* TRY IT *
Search the data below, and report every line in which "Increased" occurs.

* EXERCISE MATERIAL *

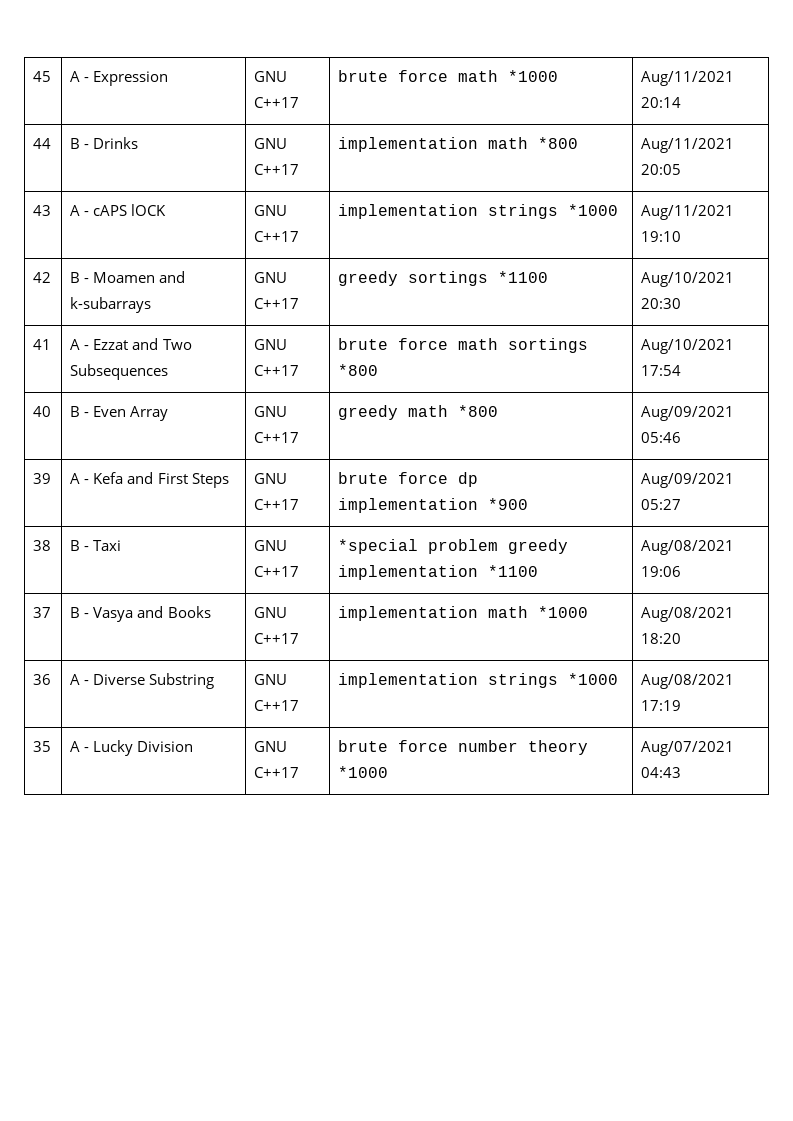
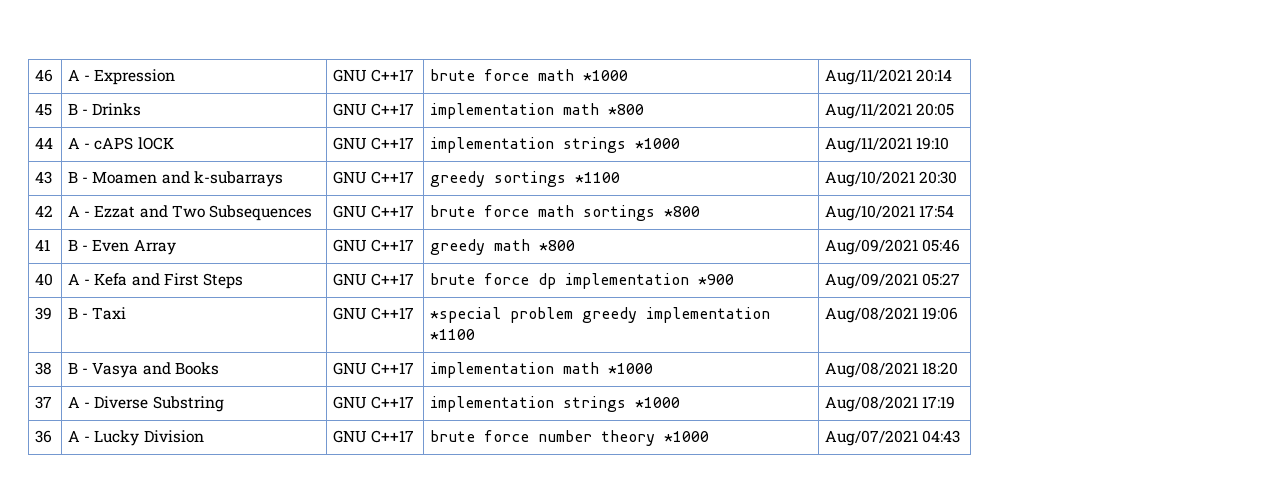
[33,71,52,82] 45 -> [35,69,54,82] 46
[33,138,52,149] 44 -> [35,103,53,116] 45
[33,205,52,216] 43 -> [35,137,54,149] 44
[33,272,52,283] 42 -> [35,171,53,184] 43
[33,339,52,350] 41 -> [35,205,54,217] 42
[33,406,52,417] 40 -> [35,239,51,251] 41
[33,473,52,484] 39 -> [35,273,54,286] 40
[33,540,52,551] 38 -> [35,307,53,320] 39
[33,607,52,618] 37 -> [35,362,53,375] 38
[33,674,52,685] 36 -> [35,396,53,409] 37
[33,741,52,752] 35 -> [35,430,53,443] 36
...
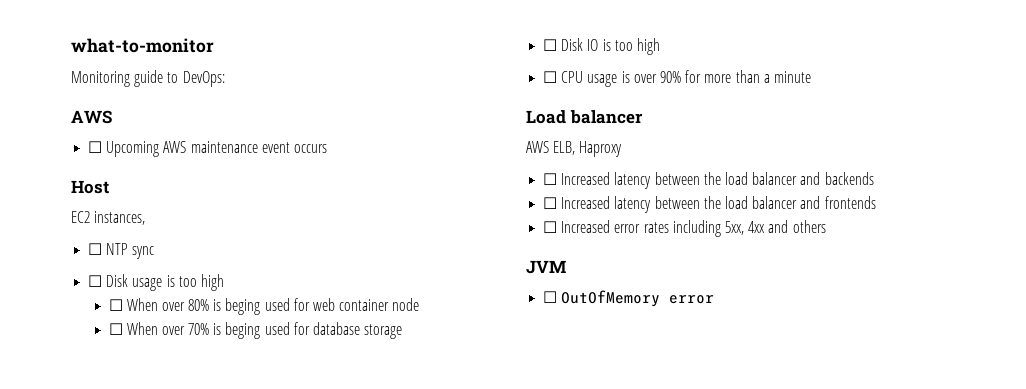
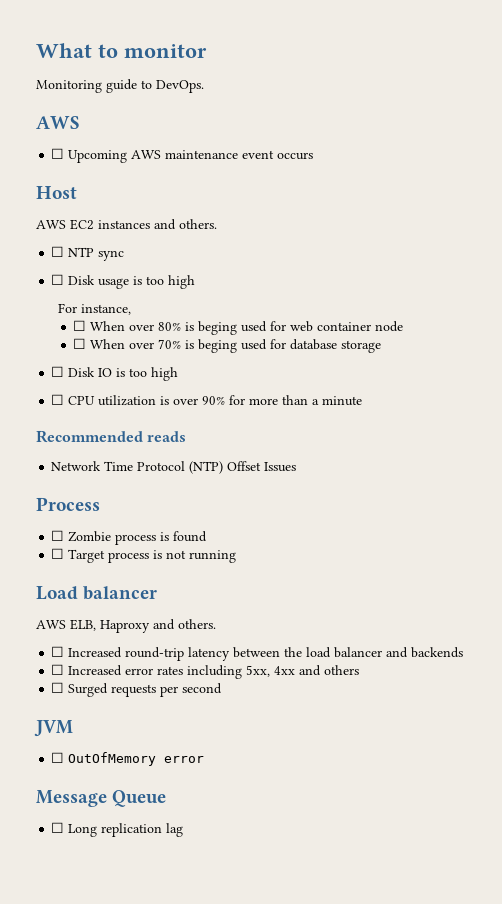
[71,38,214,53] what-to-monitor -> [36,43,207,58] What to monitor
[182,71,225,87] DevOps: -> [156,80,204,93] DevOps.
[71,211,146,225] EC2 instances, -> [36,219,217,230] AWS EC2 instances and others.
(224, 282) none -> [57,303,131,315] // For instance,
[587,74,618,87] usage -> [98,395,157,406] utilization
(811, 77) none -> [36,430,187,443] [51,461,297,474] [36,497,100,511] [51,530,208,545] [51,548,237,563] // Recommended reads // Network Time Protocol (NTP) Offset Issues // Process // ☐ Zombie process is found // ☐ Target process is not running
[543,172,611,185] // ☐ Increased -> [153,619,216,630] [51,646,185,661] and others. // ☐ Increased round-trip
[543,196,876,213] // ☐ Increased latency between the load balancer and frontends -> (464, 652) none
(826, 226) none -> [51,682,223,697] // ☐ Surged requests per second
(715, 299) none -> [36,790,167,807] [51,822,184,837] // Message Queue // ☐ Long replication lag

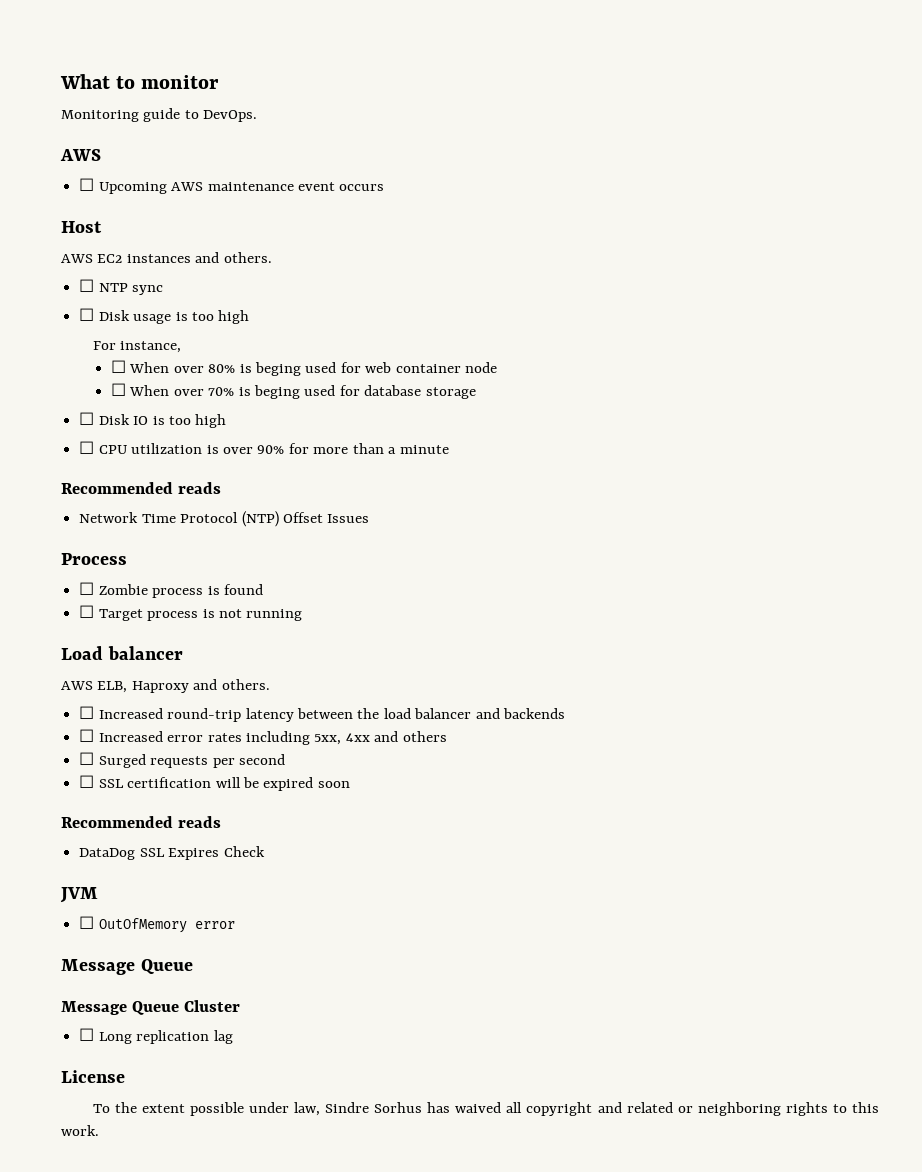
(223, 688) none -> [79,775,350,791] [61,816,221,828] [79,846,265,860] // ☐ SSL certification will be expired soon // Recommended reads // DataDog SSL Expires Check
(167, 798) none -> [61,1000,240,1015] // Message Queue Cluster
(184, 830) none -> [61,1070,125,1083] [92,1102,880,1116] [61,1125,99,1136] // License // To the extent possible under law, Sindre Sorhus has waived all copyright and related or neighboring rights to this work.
---
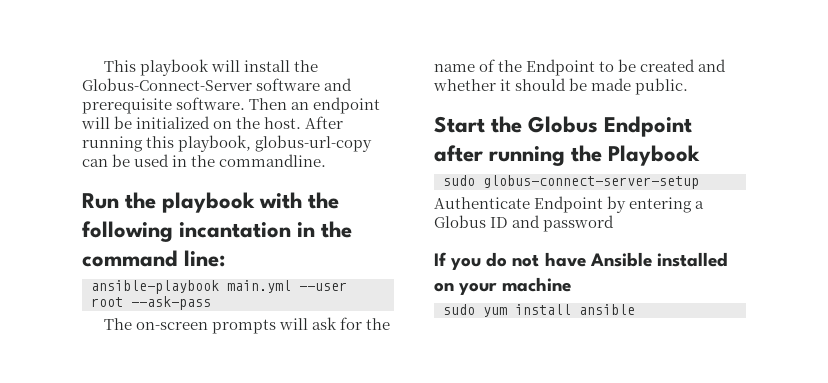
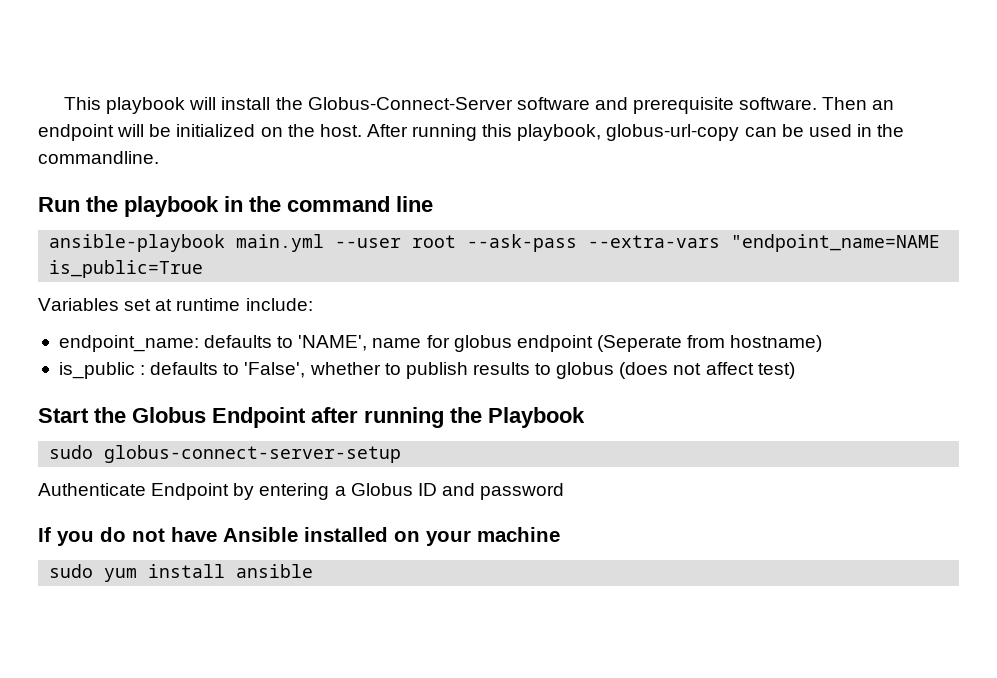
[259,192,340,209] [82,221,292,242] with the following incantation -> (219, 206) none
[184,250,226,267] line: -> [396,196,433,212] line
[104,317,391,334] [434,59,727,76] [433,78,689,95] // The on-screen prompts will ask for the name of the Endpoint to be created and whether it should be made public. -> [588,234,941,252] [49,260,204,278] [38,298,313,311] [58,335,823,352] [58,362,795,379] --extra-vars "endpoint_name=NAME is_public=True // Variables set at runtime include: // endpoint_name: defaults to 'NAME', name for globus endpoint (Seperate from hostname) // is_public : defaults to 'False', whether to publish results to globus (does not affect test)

* YOUR RESPONSE *
[543,172,611,185] // ☐ Increased -> [153,619,216,630] [51,646,185,661] and others. // ☐ Increased round-trip
[543,196,876,213] // ☐ Increased latency between the load balancer and frontends -> (464, 652) none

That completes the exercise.